Discussion in 'Coop & Run - Design, Construction, & Maintenance' started by Big_Charlie, Feb 28, 2008.

  1. Big_Charlie

    Big_Charlie Out Of The Brooder

    43
    0
    22
    Feb 27, 2008
    Fulton, KY
    Hey everybody! The amount of information available here is absolutely staggering.

    My wife and I have decided that 2 years after moving to the country we should try our hands at raising chickens (really it's my MIL's fault, she put the thought in my head). We have a pretty big barn that came with our house with a big lean-to on the south side of it. The bays between the poles in the lean-to measure 12'x15', and I got it in my head that enclosing one of these bays with an elevated floor underneath might just be the solution for a coop, with a big patch of grass under some nearby trees enclosed with a fence for a nice run. If it works out and we decide to expand the flock or get some meat birds, it would be easy expand into the next bay over. Has anyone tried something like this?

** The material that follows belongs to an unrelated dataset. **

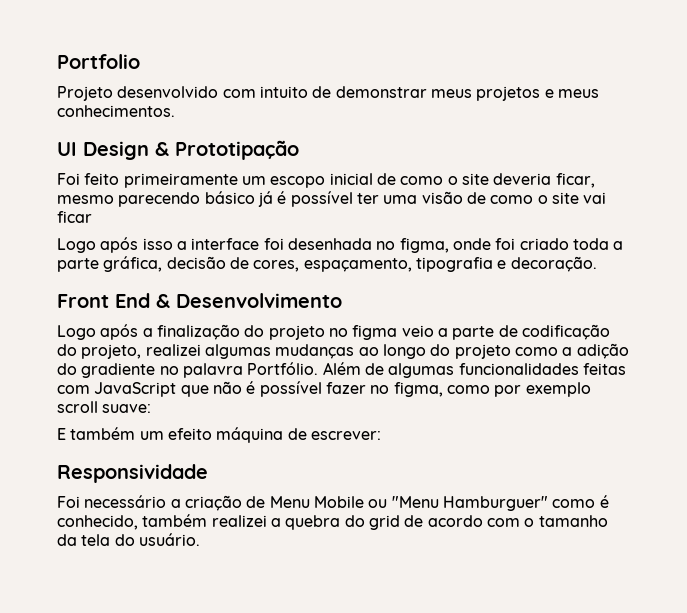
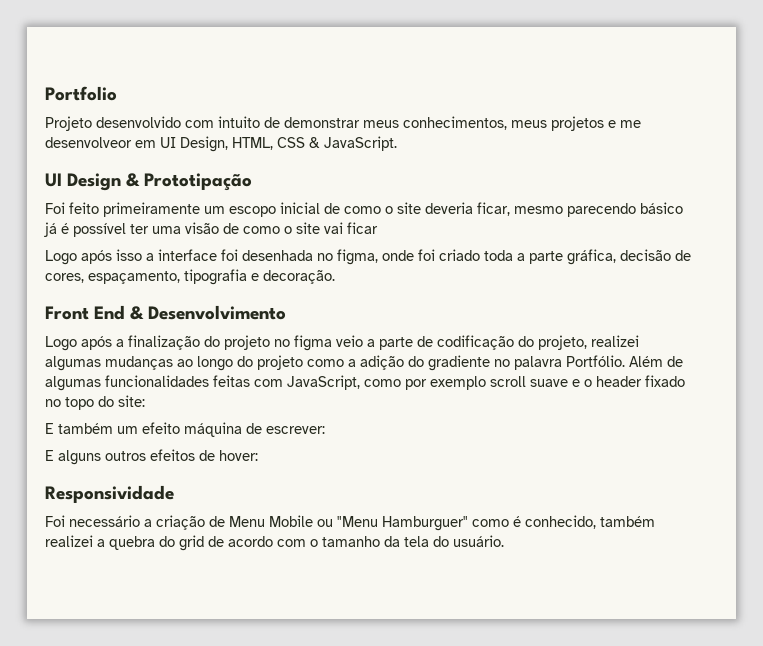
- Projeto desenvolvido com intuito de demonstrar meus projetos e meus conhecimentos.
+ Projeto desenvolvido com intuito de demonstrar meus conhecimentos, meus projetos e me desenvolveor em UI Design, HTML, CSS & JavaScript.
- Além de algumas funcionalidades feitas com JavaScript que não é possível fazer no figma, como por exemplo scroll suave:
+ Além de algumas funcionalidades feitas com JavaScript, como por exemplo scroll suave e o header fixado no topo do site:
+ E alguns outros efeitos de hover:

    I'm looking at ordering the Brown Egg Layers Assortment from McMurray with 25 chicks, which should give us more than enough eggs for ourselves (3 plus one on the way), our extended family, and plenty to sell to buy feed for the little buggers. Has anyone ever ordered this assortment and what did you get in it? There are simply so many choices of breeds that letting someone else pick out an assortment of breeds just seems like an easy way to go and then figure out which ones we like for the next time we order.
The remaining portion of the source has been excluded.